TERMINATION AGREEMENT
Exhibit 4.5
THIS TERMINATION AGREEMENT, dated as of March 25, 2014 (this “Termination Agreement”), is made by and among Prime Acquisition Corp., a Cayman Islands company (“Company”), BHN LLC, a New York limited liability company (“BHN”), Xxxx Real Estate S.r.l., an Italian limited liability company, Xxxxxxx Xx, an individual, Xxxxx Xxx, an individual, Yong Xxx Xx, an individual, and Xxxx Xxx-Xxxx Xxxxx, an individual (collectively, the “Voting Parties”). Capitalized terms used and not defined in this Termination Agreement have the respective meanings assigned to them in the Voting Agreement (as defined below).
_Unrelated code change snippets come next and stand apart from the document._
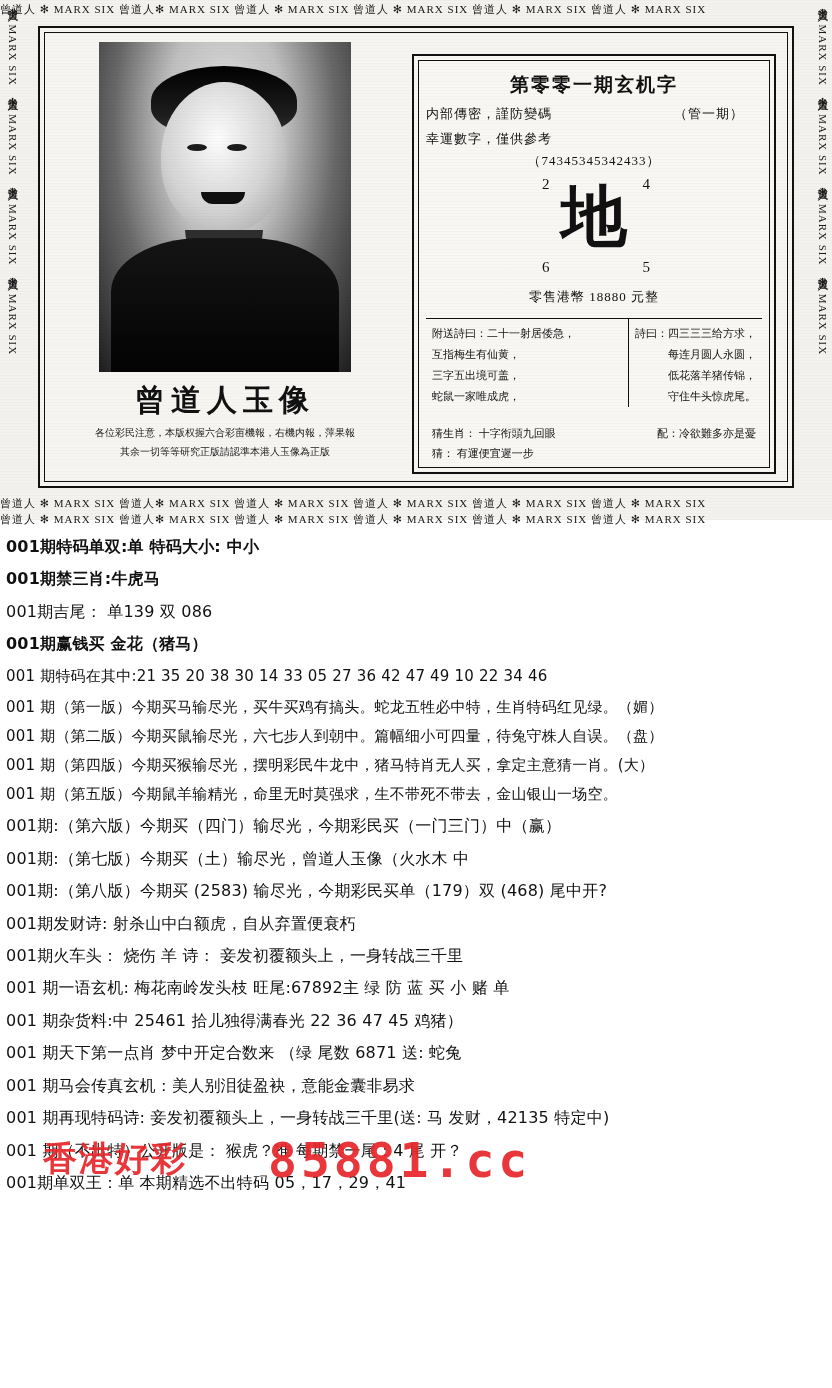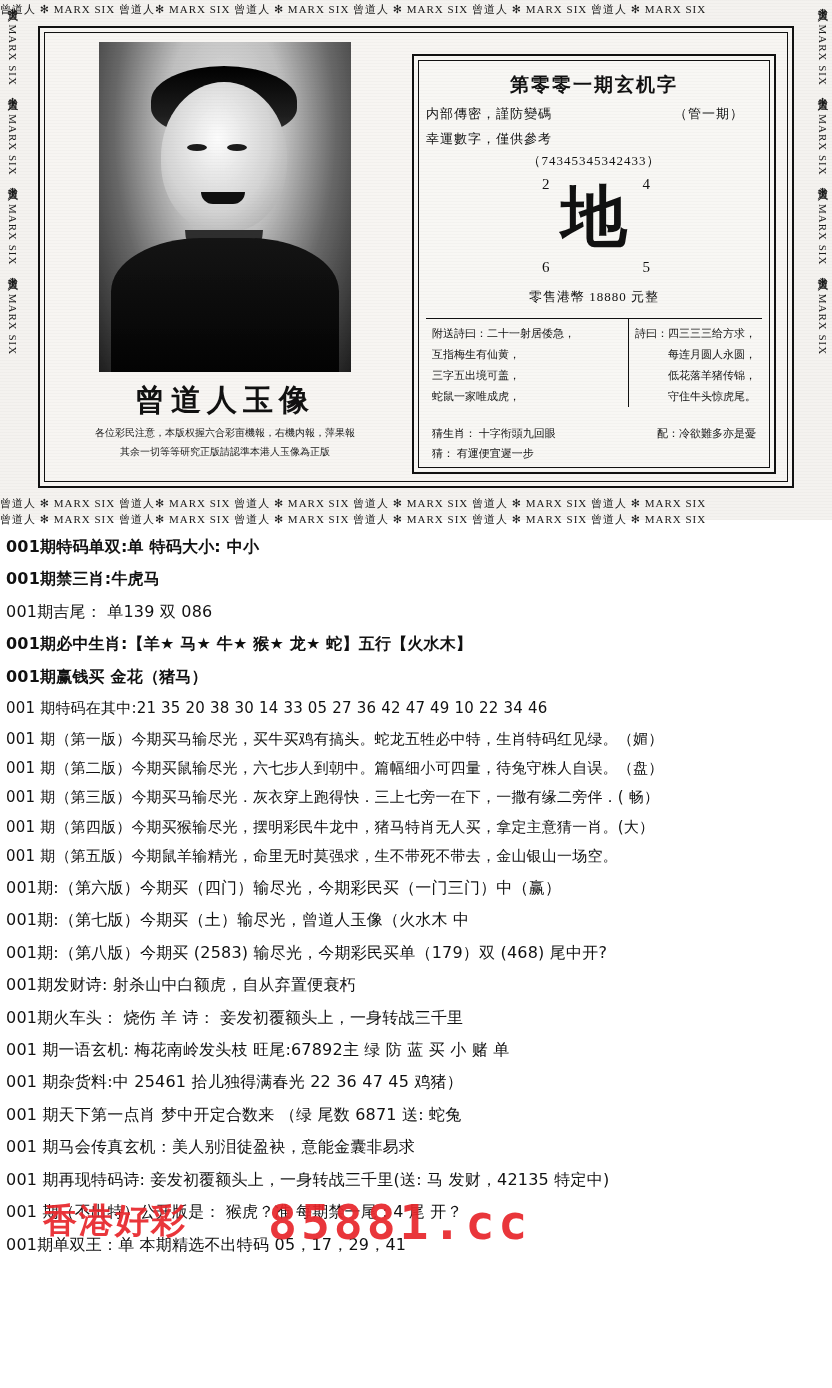--- a/index.html
+++ b/index.html
@@ -289,7 +289,6 @@
     <p class="ln b">001期特码单双:单     特码大小: 中小</p>
     <p class="ln b">001期禁三肖:牛虎马</p>
     <p class="ln">001期吉尾： 单139  双 086</p>
-    <p class="ln b">001期必中生肖:【羊★ 马★ 牛★ 猴★ 龙★ 蛇】五行【火水木】</p>
     <p class="ln b">001期赢钱买 金花（猪马）</p>
     <p class="ln sm">001 期特码在其中:21  35  20  38  30  14  33  05  27  36  42  47  49  10  22  34  46</p>
     <p class="ln sm tight">001 期（第一版）今期买马输尽光，买牛买鸡有搞头。蛇龙五牲必中特，生肖特码红见绿。（媚）</p>

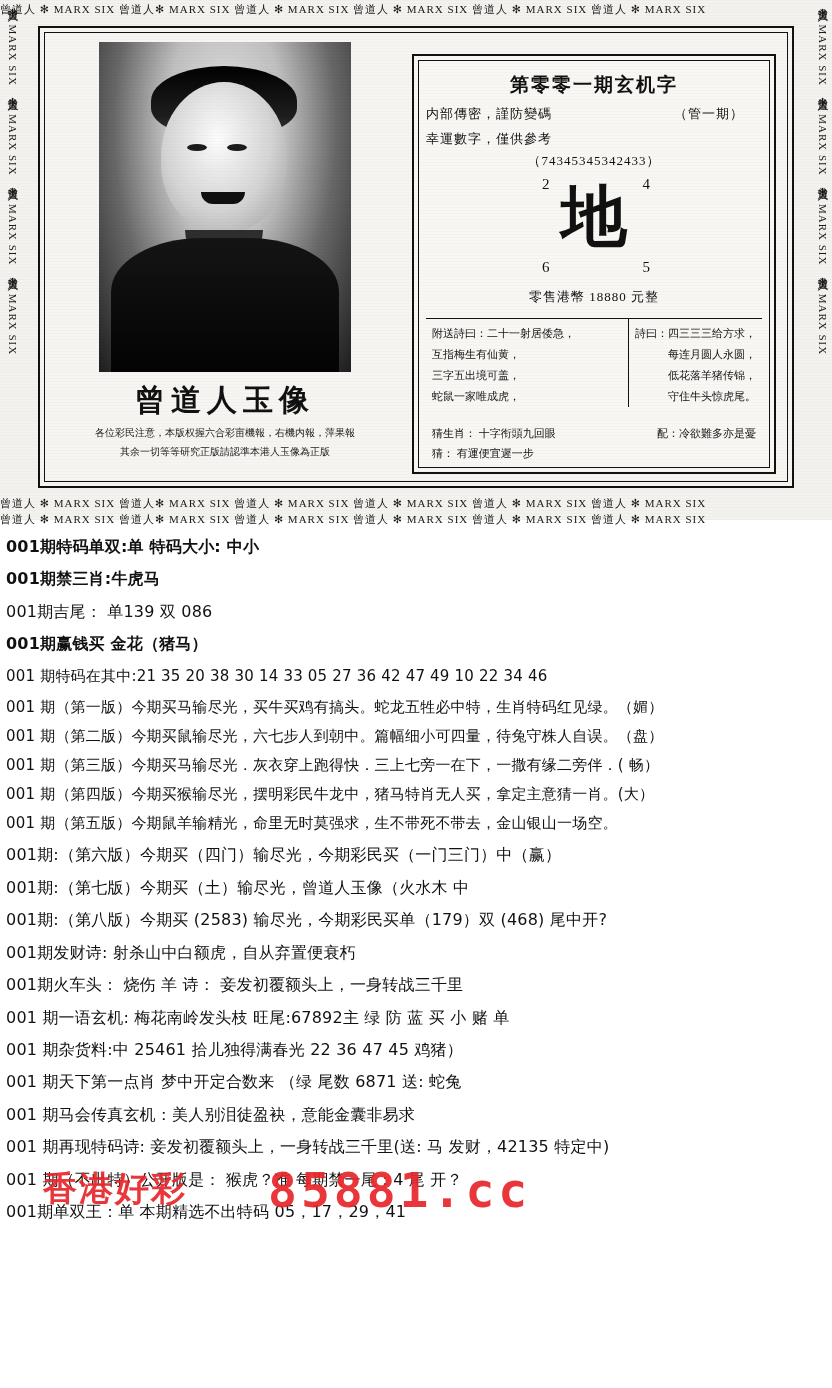--- a/index.html
+++ b/index.html
@@ -293,7 +293,6 @@
     <p class="ln sm">001 期特码在其中:21  35  20  38  30  14  33  05  27  36  42  47  49  10  22  34  46</p>
     <p class="ln sm tight">001 期（第一版）今期买马输尽光，买牛买鸡有搞头。蛇龙五牲必中特，生肖特码红见绿。（媚）</p>
     <p class="ln sm tight">001 期（第二版）今期买鼠输尽光，六七步人到朝中。篇幅细小可四量，待兔守株人自误。（盘）</p>
-    <p class="ln sm tight">001 期（第三版）今期买马输尽光．灰衣穿上跑得快．三上七旁一在下，一撒有缘二旁伴．( 畅）</p>
     <p class="ln sm tight">001 期（第四版）今期买猴输尽光，摆明彩民牛龙中，猪马特肖无人买，拿定主意猜一肖。(大）</p>
     <p class="ln sm">001 期（第五版）今期鼠羊输精光，命里无时莫强求，生不带死不带去，金山银山一场空。</p>
     <p class="ln">001期:（第六版）今期买（四门）输尽光，今期彩民买（一门三门）中（赢）</p>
WHEREAS, Company, BHN, and the Voting Parties entered into that certain voting agreement dated as of September 27, 2013 (the “Voting Agreement”);
WHEREAS, Xxxxxxxxx Xxxxxxx and Luca Xxxxxxx Xxxxxx intend to sell their Voting Shares (as such term is defined in the Voting Agreement) to a third party (which shall not be deemed or considered a successor in interest of either Xxxxxxxxx Xxxxxxx or Luca Xxxxxxx Xxxxxx).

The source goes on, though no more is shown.